While qtm() allows one to quickly plot a choropleth map, it is rigid and does not offer much flexibility and control over the map’s elements. Hence, tmap’s drawing elements should be used instead.

tm_shape(mpsz_pop2020)+
  tm_fill("DEPENDENCY", 
          style = "quantile", 
          palette = "Blues",
          title = "Dependency ratio") +
  tm_layout(main.title = "Distribution of Dependency Ratio by planning subzone",
            main.title.position = "center",
            main.title.size = 1.2,
            legend.height = 0.45, 
            legend.width = 0.35,
            frame = TRUE) +
  tm_borders(alpha = 0.5) +
  tm_compass(type="8star", size = 2) +
  tm_scale_bar() +
  tm_grid(alpha =0.2) +
  tm_credits("Source: Planning Sub-zone boundary from Urban Redevelopment Authorithy (URA)\n and Population data from Department of Statistics DOS", 
             position = c("left", "bottom"))

3.2.1 Drawing a Base Map

The basic elements to creating a tmap includes, tm_shape(), followed by other layer elements such as tm_fill() and/or tm_polygons().
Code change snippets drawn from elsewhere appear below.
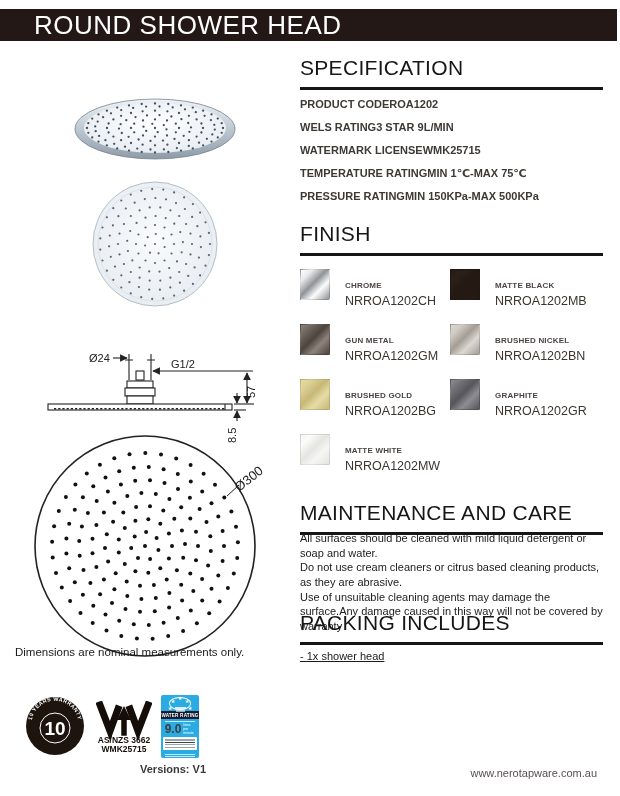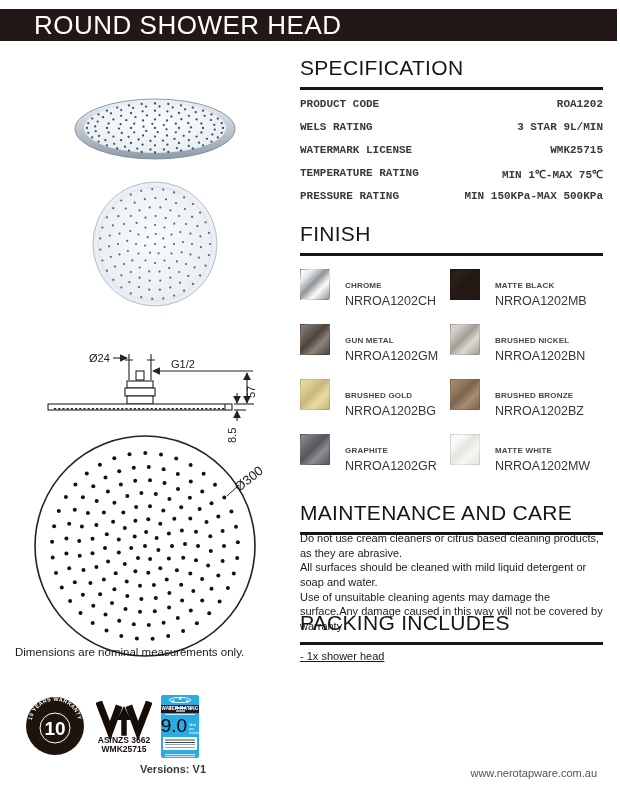--- a/index.html
+++ b/index.html
@@ -9,21 +9,21 @@
   
   .header-bar{position:absolute;left:0;top:9px;width:617px;height:32px;background:#231815;
               display:flex;align-items:center;}
   .header-bar .title{color:#fff;font-size:26px;letter-spacing:.5px;padding-left:34px;font-weight:400;}
 
   
   .col-r{position:absolute;left:300px;width:303px;}
   .sec-head{font-size:21px;font-weight:400;color:#161616;letter-spacing:.3px;
             padding-bottom:7px;border-bottom:3.5px solid #161616;}
   .spec-rows{position:absolute;left:300px;top:92px;width:303px;}
-  .spec-row{display:flex;justify-content:space-between;align-items:center;height:23.2px;font-family:Liberation Mono, monospace;}
+  .spec-row{display:flex;justify-content:flex-start;align-items:center;height:23.2px;}
   .spec-label,.spec-value{font-size:11px;font-weight:700;color:#3d3935;}
 
   .finish-grid{position:absolute;left:300px;top:269px;width:303px;display:grid;
                grid-template-columns:150px 153px;row-gap:16px;}
   .finish-item{display:flex;gap:15px;}
   .swatch{width:30px;height:31px;flex:0 0 30px;border:1px solid rgba(0,0,0,.10);box-sizing:border-box;}
   .finish-name{font-size:8px;font-weight:700;color:#4b4644;margin-top:12px;letter-spacing:.2px;}
   .finish-code{font-size:12.5px;color:#3a3531;margin-top:4px;}
 
   .maint-text{position:absolute;left:300px;top:531px;width:303px;font-size:11px;
@@ -44,21 +44,21 @@
       border-radius:2px;display:flex;flex-direction:column;overflow:hidden;}
   .wr-starcircle{position:relative;width:22px;height:22px;border:1px solid #fff;border-radius:50%;
                  margin:2px auto 0;box-sizing:border-box;}
   .wr-star{position:absolute;font-size:5px;color:#fff;line-height:1;}
   .wr-microdot{position:absolute;left:5px;top:9px;width:11px;height:1.5px;background:rgba(255,255,255,.8);}
   .wr-microdot2{position:absolute;left:6px;top:12px;width:9px;height:1.5px;background:rgba(255,255,255,.6);}
   .wr-title{background:#151a2e;color:#fff;font-size:4.6px;font-weight:700;text-align:center;
             padding:1.5px 0;margin-top:1.5px;letter-spacing:.2px;}
   .wr-url{width:80%;height:1.5px;background:rgba(255,255,255,.75);margin:1.5px auto 0;}
   .wr-valrow{display:flex;justify-content:center;align-items:flex-end;gap:2px;margin-top:1px;}
-  .wr-val{color:#000000;font-size:19px;font-weight:400;line-height:1;}
+  .wr-val{color:#404040;font-size:12px;font-weight:700;line-height:1;}
   .wr-unit{color:#fff;font-size:3.4px;line-height:1.2;width:12px;}
   .wr-box{background:#fff;margin:2px 2px 0;border-radius:1px;padding:1.5px 2px;flex:0 0 auto;}
   .wr-bar{height:1.2px;background:#98a4ae;margin:1.2px 0;}
   .wr-bar.dark{background:#3c4650;}
   .wr-foot{margin:2px 4px 0;}
   .wr-fbar{height:1px;background:rgba(255,255,255,.75);margin:1.2px 0;}
 
   svg text{font-family:"Liberation Sans","DejaVu Sans",sans-serif;}
 </style>
 </head>
@@ -601,47 +601,40 @@
         </div>
     </div>
     <div class="finish-item">
       <div class="swatch" style="background: linear-gradient(135deg, rgb(230, 220, 166) 0%, rgb(220, 208, 148) 20%, rgb(200, 184, 120) 45%, rgb(230, 220, 166) 68%, rgb(200, 184, 120) 100%);"></div>
       <div>
           <div class="finish-name">BRUSHED GOLD</div>
            <div class="finish-code">NRROA1202BG</div>
         </div>
     </div>
     <div class="finish-item">
-      <div class="swatch" style="background: linear-gradient(135deg, rgb(168, 140, 110) 0%, rgb(153, 126, 100) 20%, rgb(125, 100, 80) 45%, rgb(168, 140, 110) 68%, rgb(125, 100, 80) 100%);"></div>
-      <div>
-          <div class="finish-name">BRUSHED BRONZE</div>
-           <div class="finish-code">NRROA1202BZ</div>
-        </div>
-    </div>
-    <div class="finish-item">
       <div class="swatch" style="background: linear-gradient(135deg, rgb(141, 141, 147) 0%, rgb(115, 115, 119) 20%, rgb(86, 85, 91) 45%, rgb(141, 141, 147) 68%, rgb(86, 85, 91) 100%);"></div>
       <div>
           <div class="finish-name">GRAPHITE</div>
            <div class="finish-code">NRROA1202GR</div>
         </div>
     </div>
     <div class="finish-item">
       <div class="swatch" style="background: linear-gradient(135deg, rgb(246, 246, 244) 0%, rgb(251, 251, 249) 20%, rgb(228, 228, 224) 45%, rgb(246, 246, 244) 68%, rgb(228, 228, 224) 100%);"></div>
       <div>
           <div class="finish-name">MATTE WHITE</div>
            <div class="finish-code">NRROA1202MW</div>
         </div>
     </div>
   </div>
 
   <div class="col-r sec-head" style="top:501px;position:absolute;">MAINTENANCE AND CARE</div>
 
   <div class="maint-text">
+    <div>All surfaces should be cleaned with mild liquid detergent or soap and water.</div>
     <div>Do not use cream cleaners or citrus based cleaning products, as they are abrasive.</div>
-    <div>All surfaces should be cleaned with mild liquid detergent or soap and water.</div>
     <div>Use of unsuitable cleaning agents may damage the surface.Any damage caused in this way will not be covered by warranty</div>
   </div>
 
   <div class="col-r sec-head" style="top:611px;position:absolute;">PACKING INCLUDES</div>
 
   <div class="pack-item">-  1x shower head</div>
 
   <svg class="abs" style="left:25px;top:696px;" width="60" height="60" viewBox="0 0 60 60">
     <circle cx="30" cy="30" r="29" fill="#1d140e"></circle>
     <circle cx="30" cy="32" r="15" fill="none" stroke="#fff" stroke-width="1"></circle>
In the code below, tm_shape() defines the input data and tm_polygons() tells

In the code chunk below, tm_shape() is used to define the input data (i.e mpsz_pop2020) and tm_polygons() is used to draw the planning subzone polygons

tm_shape(mpsz_pop2020) +
  tm_polygons()

3.2.2 Drawing a Choropleth Map with tm_polygons()

Drawing a choropleth map with tmap is rather simple. Simply specify the column name under tm_polygons.

tm_shape(mpsz_pop2020) +
  tm_polygons("DEPENDENCY")

From the code above, we can understand from tm_polygons that:

  • The default interval binning used to draw the choropleth map is “pretty” which will be elaborated further in XX.XX.XX

  • The default colour scheme used is YlOrRd from ColorBrewer. This will be elaborated more in XX.XX.XX

  • By default, missing values are shaded in grey.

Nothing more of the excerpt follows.